By MICHAEL FOREMAN
IBM-owned IT management specialist Tivoli Systems has formed a business unit to address the growing security concerns of firms opening up their systems to e-commerce.
Steve Burke, Australia and New Zealand general manager at Tivoli, said the Security Business Unit had been created in the light of an "explosion
of viral activity and denial of service attacks."
Specialist personnel have been drawn from IBM, Tivoli and Dascom, a security management developer acquired by IBM last September, to create the business unit.
Dascom included a Gold Coast development facility employing about 20 developers in Australia and Mr Burke said he expected this would continue to recruit another 20 staff a year.
The new unit will develop and market products from all three of its constituent companies but Tivoli security products spokeswoman Kate Brew said the unit would also recommend third-party software.

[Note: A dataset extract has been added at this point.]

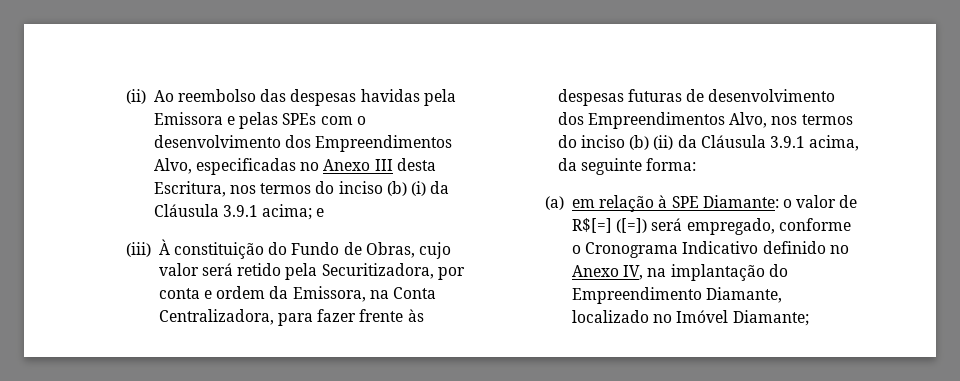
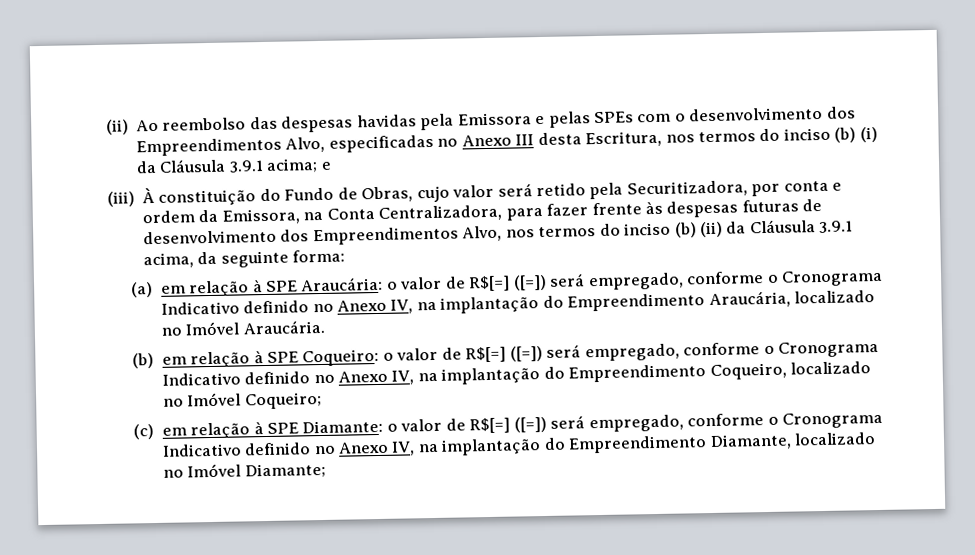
- (a) em relação à SPE Diamante: o valor de R$[=] ([=]) será empregado, conforme o Cronograma Indicativo definido no Anexo IV, na implantação do Empreendimento Diamante, localizado no Imóvel Diamante;
+ (a) em relação à SPE Araucária: o valor de R$[=] ([=]) será empregado, conforme o Cronograma Indicativo definido no Anexo IV, na implantação do Empreendimento Araucária, localizado no Imóvel Araucária.
+ (b) em relação à SPE Coqueiro: o valor de R$[=] ([=]) será empregado, conforme o Cronograma Indicativo definido no Anexo IV, na implantação do Empreendimento Coqueiro, localizado no Imóvel Coqueiro;
+ (c) em relação à SPE Diamante: o valor de R$[=] ([=]) será empregado, conforme o Cronograma Indicativo definido no Anexo IV, na implantação do Empreendimento Diamante, localizado no Imóvel Diamante;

Tivoli also revealed a new product family named SecureWay, which includes access management software, policy software and a public key infrastructure (PKI) system to authenticate users across enterprise computer systems.
Mr Burke said Texas-based Tivoli's revenue in Australia and New Zealand was growing 70 per cent a year. This compared with a worldwide annual growth figure of about 20 per cent.
Tivoli markets its products and services directly as well as through systems integrators such as Unisys and EDS.
Its New Zealand customers include Vodafone Communications.
While Mr Burke estimated that 90 per cent of end-users were on Windows or NT-based systems, he denied that the company's product offering would be threatened by Windows 2000's management and security improvements.
At the server level, users were employing a wide range of operating systems, including AIX, HPUX, Solaris and IBM mainframe, which were all supported by Tivoli.